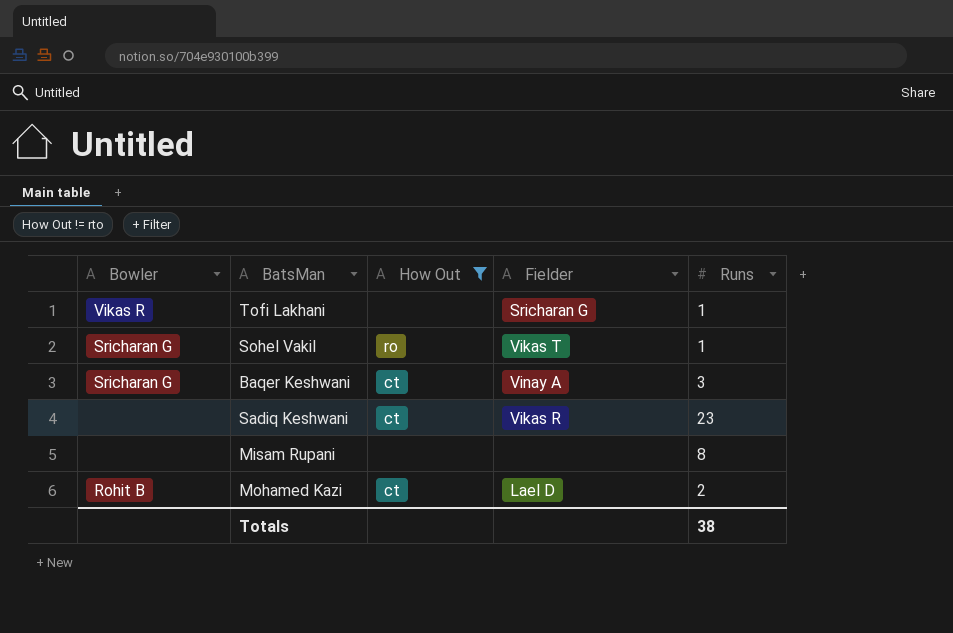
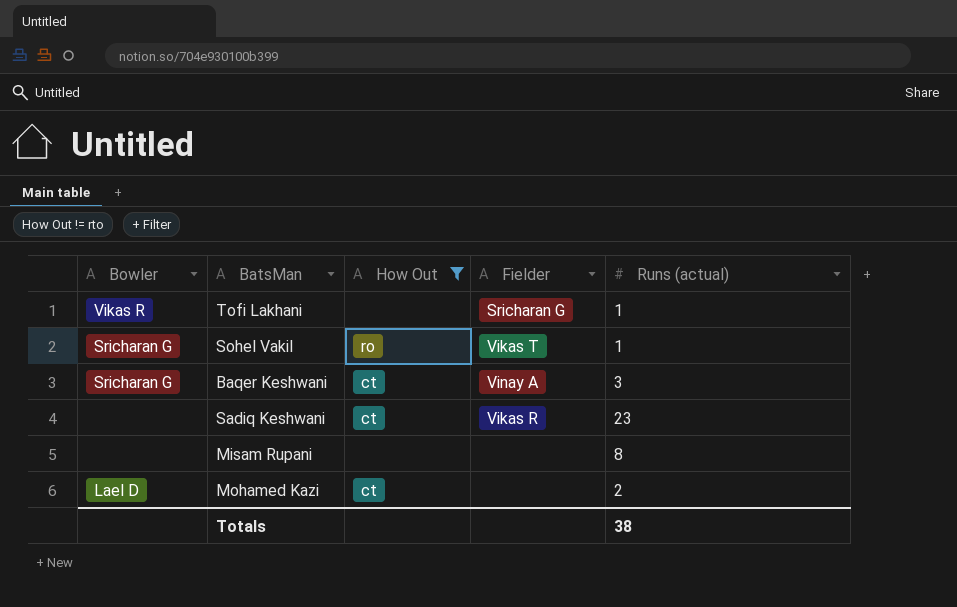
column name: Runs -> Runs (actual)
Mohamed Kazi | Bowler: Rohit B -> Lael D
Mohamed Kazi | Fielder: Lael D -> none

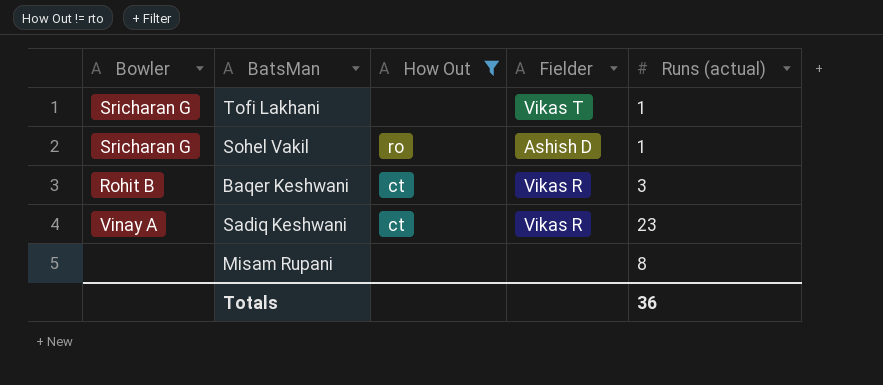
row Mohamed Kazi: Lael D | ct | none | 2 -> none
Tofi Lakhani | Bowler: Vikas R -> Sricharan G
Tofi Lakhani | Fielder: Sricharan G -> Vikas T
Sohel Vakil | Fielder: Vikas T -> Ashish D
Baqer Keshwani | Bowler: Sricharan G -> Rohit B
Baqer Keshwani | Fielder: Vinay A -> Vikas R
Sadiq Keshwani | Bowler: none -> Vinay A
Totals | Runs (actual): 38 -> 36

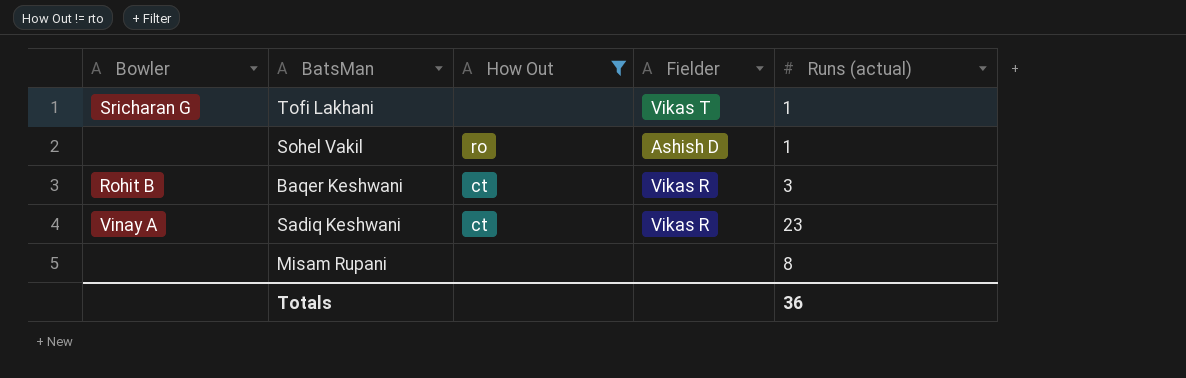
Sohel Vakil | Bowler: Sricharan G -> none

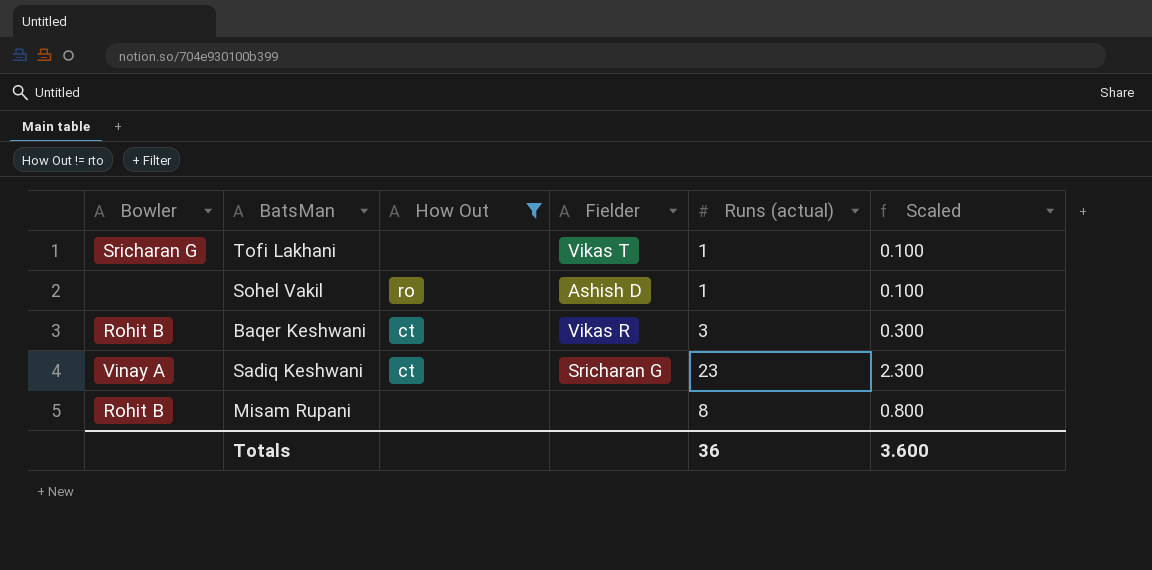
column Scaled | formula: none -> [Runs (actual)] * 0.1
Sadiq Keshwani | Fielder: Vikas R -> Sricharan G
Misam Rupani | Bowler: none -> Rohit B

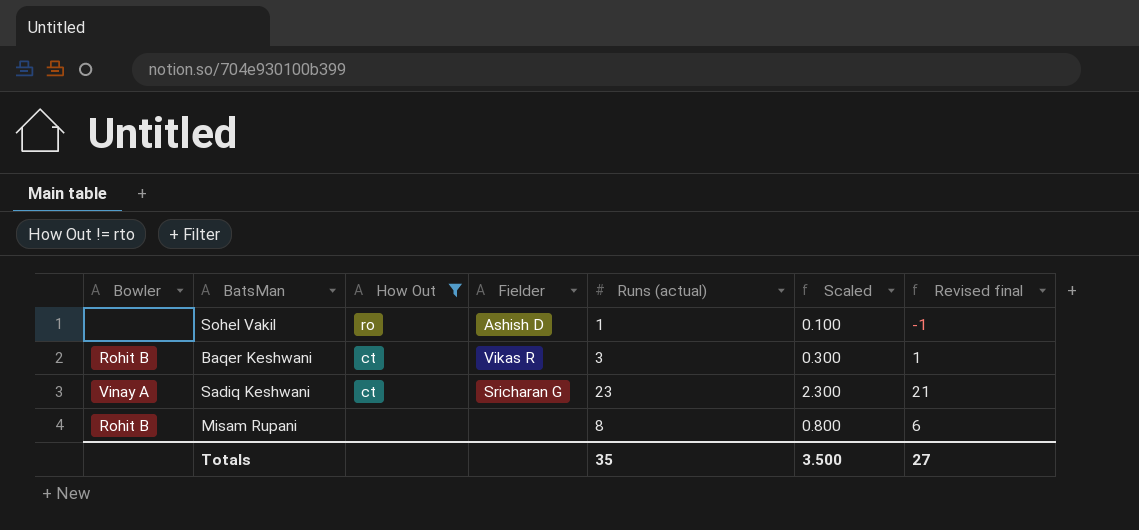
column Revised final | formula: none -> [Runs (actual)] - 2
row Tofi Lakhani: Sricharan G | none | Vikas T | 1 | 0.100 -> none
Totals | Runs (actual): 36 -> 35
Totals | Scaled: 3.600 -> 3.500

================================

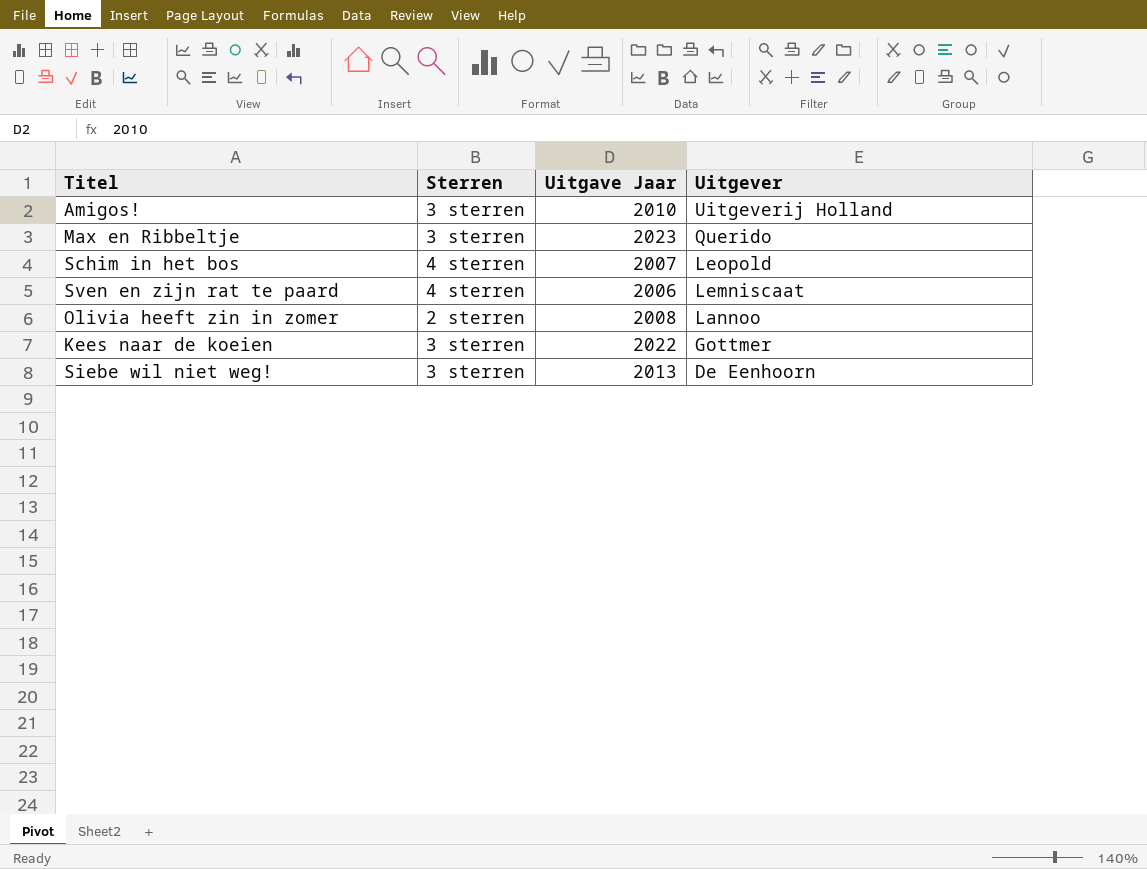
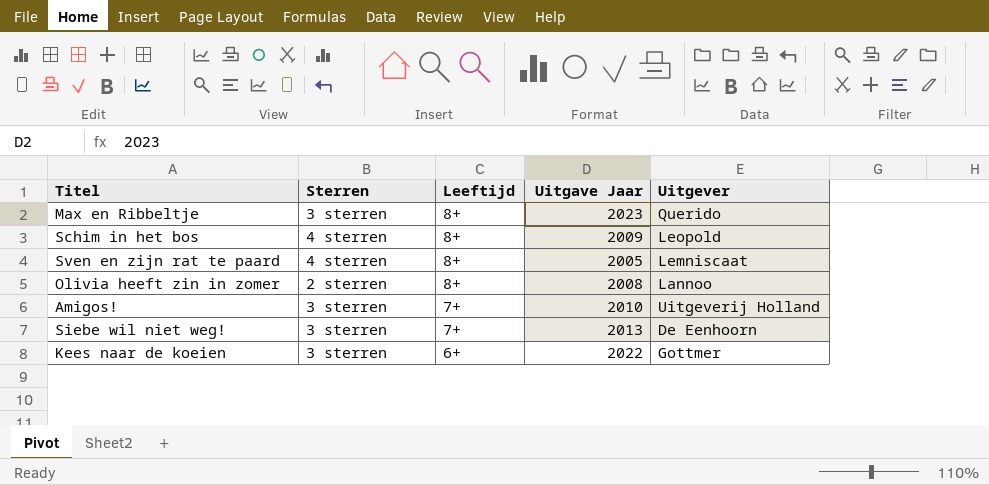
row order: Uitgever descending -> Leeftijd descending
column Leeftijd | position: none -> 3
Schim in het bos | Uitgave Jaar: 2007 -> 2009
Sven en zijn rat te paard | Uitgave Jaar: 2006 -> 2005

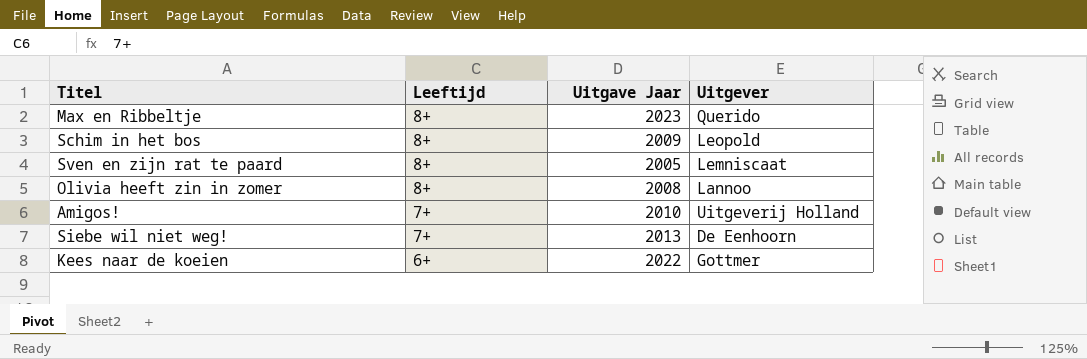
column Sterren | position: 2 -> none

================================

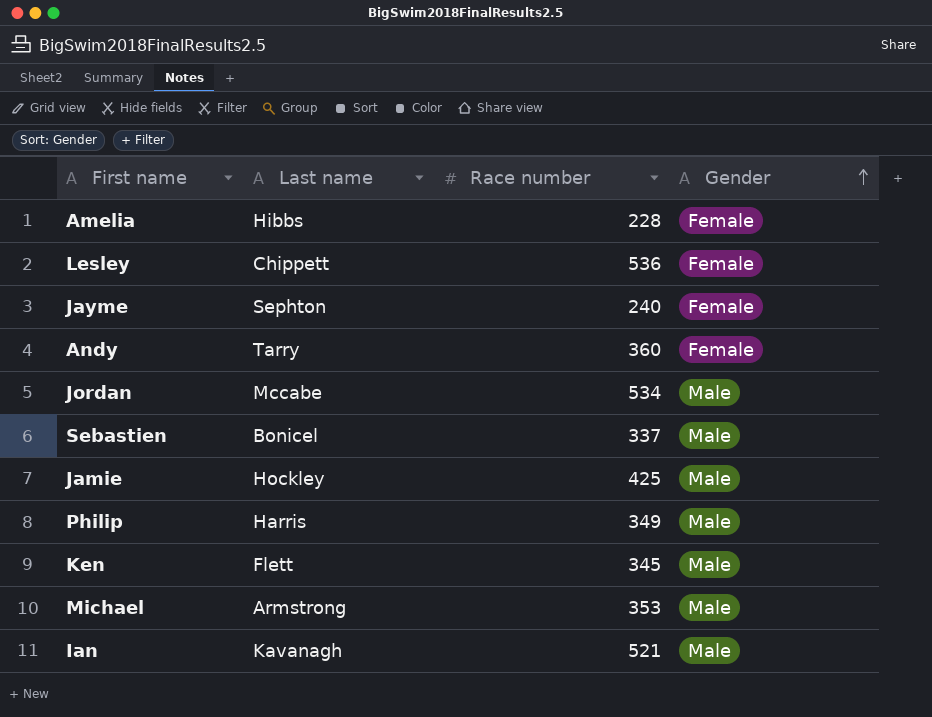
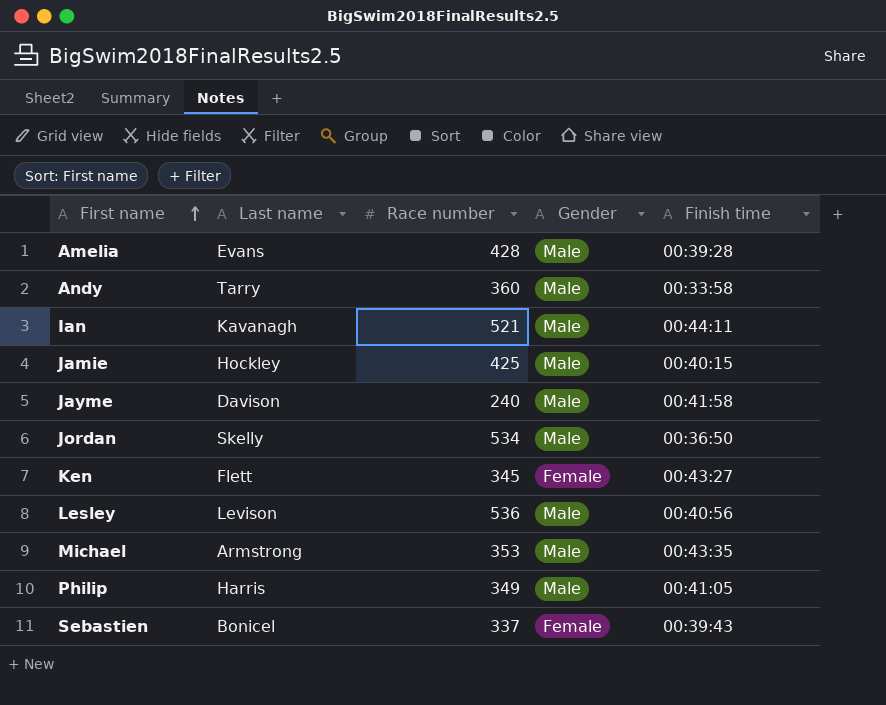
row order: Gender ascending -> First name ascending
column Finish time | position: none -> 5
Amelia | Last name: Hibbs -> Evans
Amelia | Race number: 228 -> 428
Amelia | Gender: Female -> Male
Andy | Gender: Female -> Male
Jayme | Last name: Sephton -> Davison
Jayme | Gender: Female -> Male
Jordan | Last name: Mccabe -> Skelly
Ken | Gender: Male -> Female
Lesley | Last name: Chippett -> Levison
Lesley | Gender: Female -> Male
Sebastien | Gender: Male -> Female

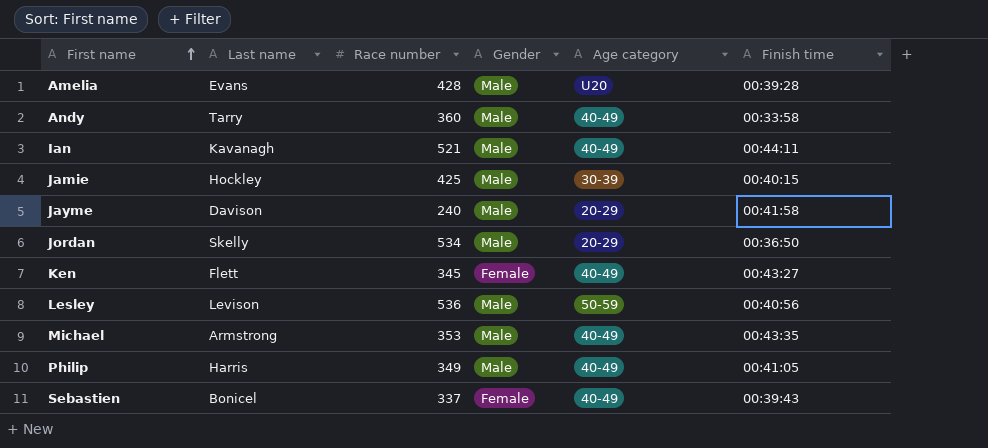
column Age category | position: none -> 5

================================

Go through the listing above. Show each line where the word "Jayme" is found.

(Result of this task):
Jayme | Last name: Sephton -> Davison
Jayme | Gender: Female -> Male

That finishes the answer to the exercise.